Does it matter if the tests actually drive the development?
I had mentioned in Does running the QA team tests during coding slow developers down? that one developer was practicing red-green-refactor. I actually learnt about this from the dev lead. He had messaged me to ask if anyone from management was paying attention to what was going on; my answer was no. Here’s the story he told me to the best of my recollection 4 years later.
There was a scary new feature but the dev team was under-resourced because the managers decided to reduce the head-count by removing some of the senior most developers. So out of necessity, the feature was given to a new-grad. This new-grad had maybe a year of COBOL experience from having worked on the code as a co-op student. Here’s the list of things that were expected to happen
- They wouldn’t know what to change and break things
- They’d need two senior developers taking turns reviewing their work when they had the time
- Those same developers would probably have to make changes
- When the code was integrated, the new-grad would probably have broken the build
- When the code was delivered to QA, we’d have defects in everyone else’s work as a result.
When I was told this, I was surprised because I didn’t hear of any such disaster. It turns out that’s because none of that happened. Here’s what happened.
- Red: The new-grad took the tests as they were written and ran them first. He used them as a search engine to identify which parts of the code were affected.
- Green: Then he only changed enough code to make the test pass. After that he’d run QA regressions for any suites affected by that module.
- Refactor: As he was done, he paired up with the senior devs who review his work and they refactored it and ran the tests to make sure they didn’t break anything.
I’m a wood-worker and so I’ve come up with a way to explain why running the tests in advance makes a difference.

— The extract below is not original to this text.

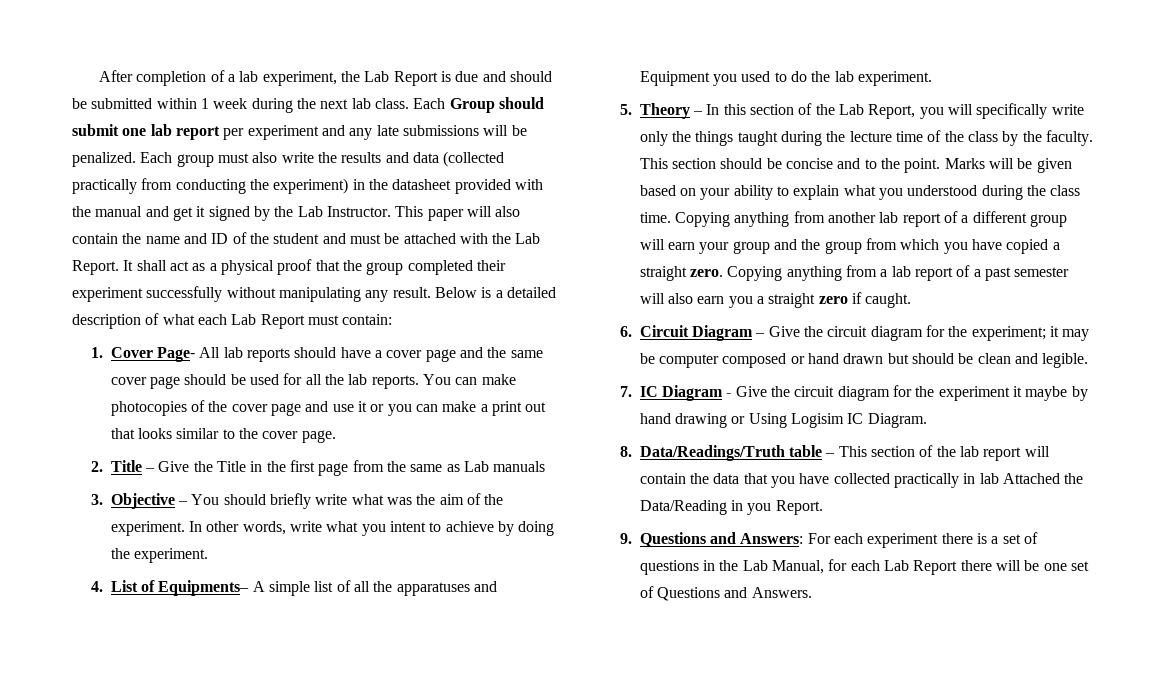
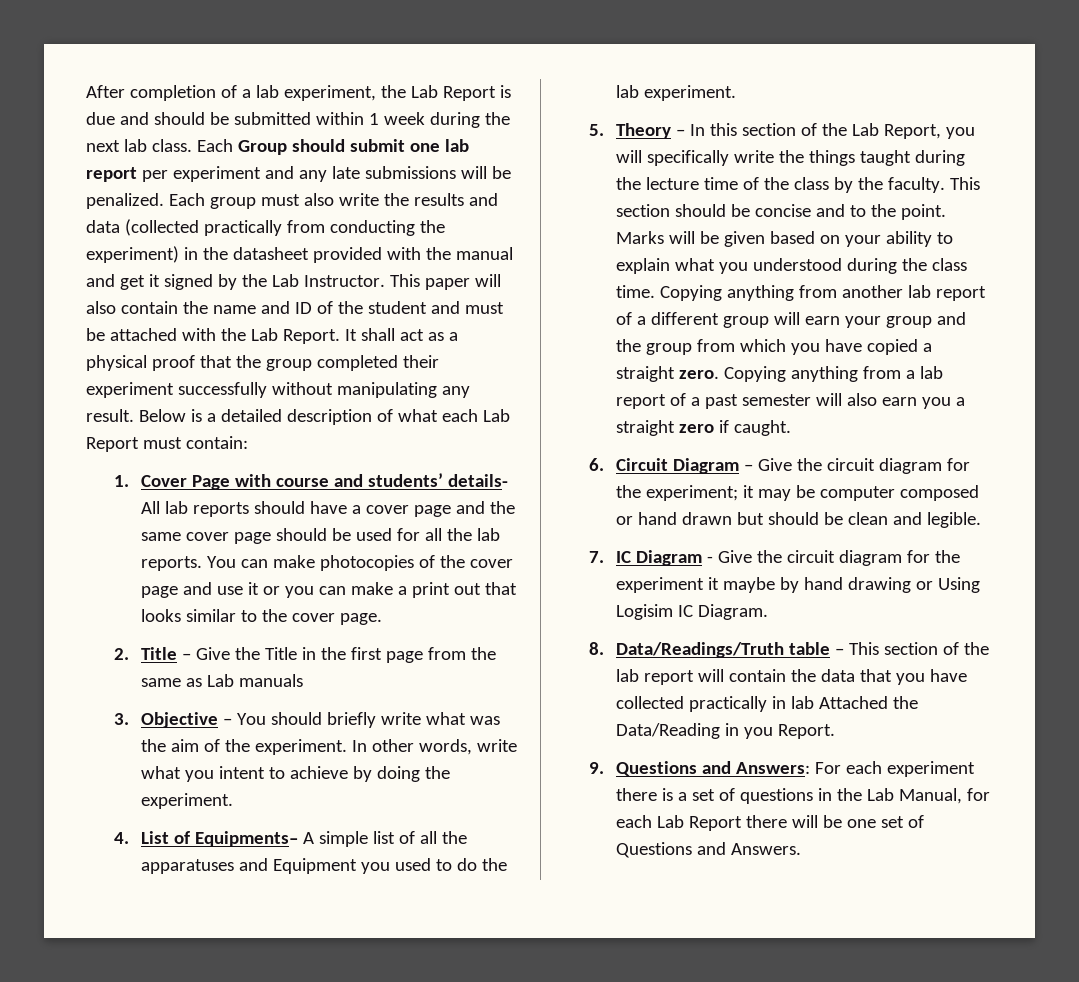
- 1. Cover Page- All lab reports should have a cover page and the same cover page should be used for all the lab reports.
+ 1. Cover Page with course and students’ details- All lab reports should have a cover page and the same cover page should be used for all the lab reports.
- 5. Theory – In this section of the Lab Report, you will specifically write only the things taught during the lecture time of the class by the faculty.
+ 5. Theory – In this section of the Lab Report, you will specifically write the things taught during the lecture time of the class by the faculty.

There’s 3 parts to making the cabinet box.
- A specification
- The box itself
- A jig to make holes for screws. If you don’t know what a jig is, check out this site
Now consider these approaches to making that box
- You read the spec, make the box, then ask someone else to check it for issues
- You read the spec, make the box, make a jig that fits the box, then ask someone else to check it for issues
- You read the spec, make the box, then use the jig as a template to check for issues. If there are some, you correct it and try again.
- You read the spec, use the jig to guide you and then make the box.
I hope you’d agree that number 4 is the best approach. Let’s try the same approaches but I’ll swap test code for jig and main code for box
- You read the spec, make the main code, then ask someone else to check it for issues. The no unit test approach.
- You read the spec, make the main code, make test code that fits the main code, then ask someone else to check it for issues. The unit tests after coding approach.
- You read the spec, make the main code, then use the test code to check for issues. If there are some, you correct it and try again. The senior dev who knows what they’re doing but makes mistakes approach. The developer that delivered the code late did this.
- You read the spec, use the test code to guide you and then make the main code. The red-green-refactor approach. The new-grad this.
There’s a lot more to this but for now I wanted to document what happened when this was attempted with COBOL.